#### Data supplied:
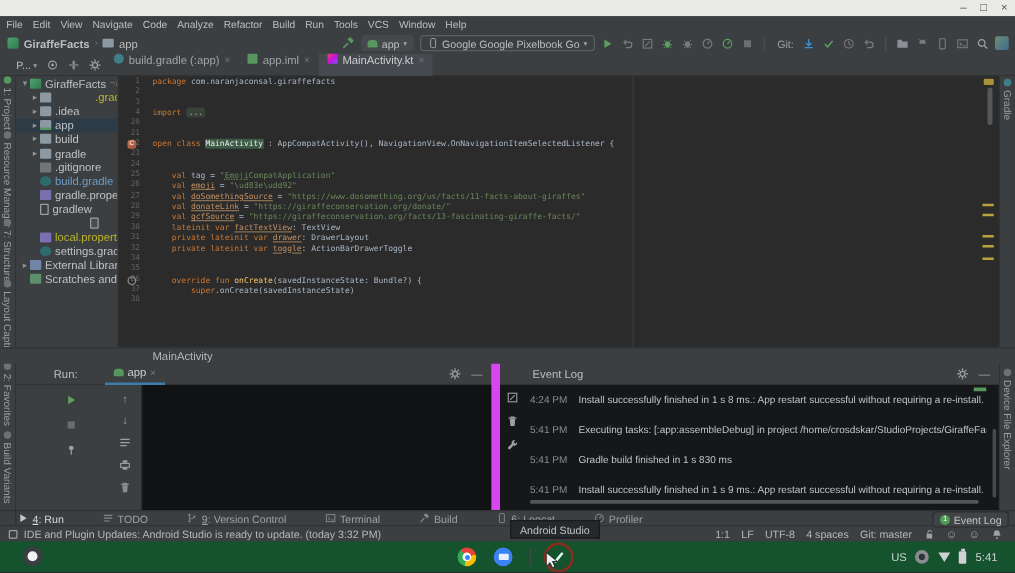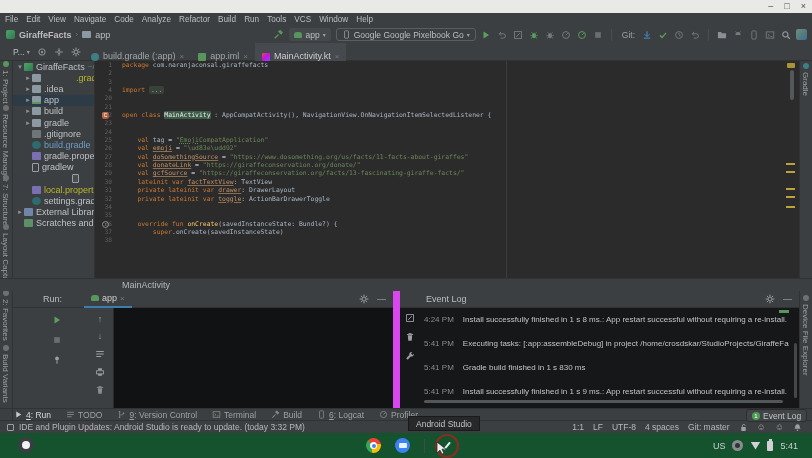--- a/index.html
+++ b/index.html
@@ -34,7 +34,7 @@
   .proj-tools{width:84px;flex:none;display:flex;align-items:center;gap:7px;padding-left:13px;color:#9da0a3}
   .proj-sel{font-size:8.5px;color:#bcbec0;display:flex;align-items:center;gap:2px}
   .tabs{display:flex;height:18px;align-items:stretch}
-  .tab{display:flex;align-items:flex-end;gap:4px;padding:0 7px;font-size:9px;color:#9fa5aa;white-space:nowrap}
+  .tab{display:flex;align-items:flex-start;gap:4px;padding:0 7px;font-size:9px;color:#9fa5aa;white-space:nowrap}
   .tab.active{background:#46494d;color:#ccced0}
   .tab .close{color:#77797b;font-size:8px}
   .tab-ic{width:8px;height:8px;border-radius:1px;flex:none}

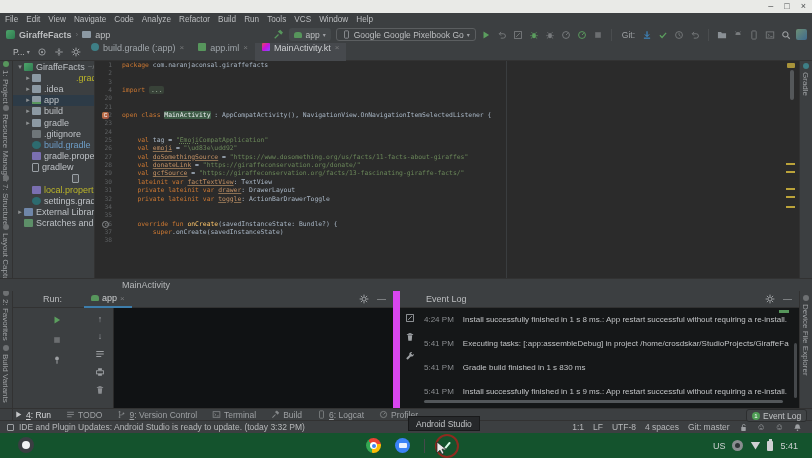--- a/index.html
+++ b/index.html
@@ -109,7 +109,7 @@
   .log-vscroll{position:absolute;right:2px;top:35px;width:3px;height:55px;background:#45484b;border-radius:2px}
 
   
-  .twbar{position:absolute;left:0;top:408px;width:812px;height:12px;border-top:1px solid #323232;display:flex;align-items:center;gap:15px;padding-left:14px;font-size:8.5px;color:#9da0a3}
+  .twbar{position:absolute;left:0;top:408px;width:812px;height:12px;border-top:1px solid #323232;display:flex;align-items:center;gap:31px;padding-left:14px;font-size:8.5px;color:#9da0a3}
   .tw-item{display:flex;gap:3px;align-items:center;white-space:nowrap}
   .tw-item.active{color:#d6d8da}
   .statusbar{position:absolute;left:0;top:420px;width:812px;height:13px;border-top:1px solid #323232;display:flex;align-items:center;font-size:8.5px;color:#b6b8ba}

#### Exercise description:
From the entries above, work out how many lines include "left"; the number is the only answer wanted.

#### Finished task:
4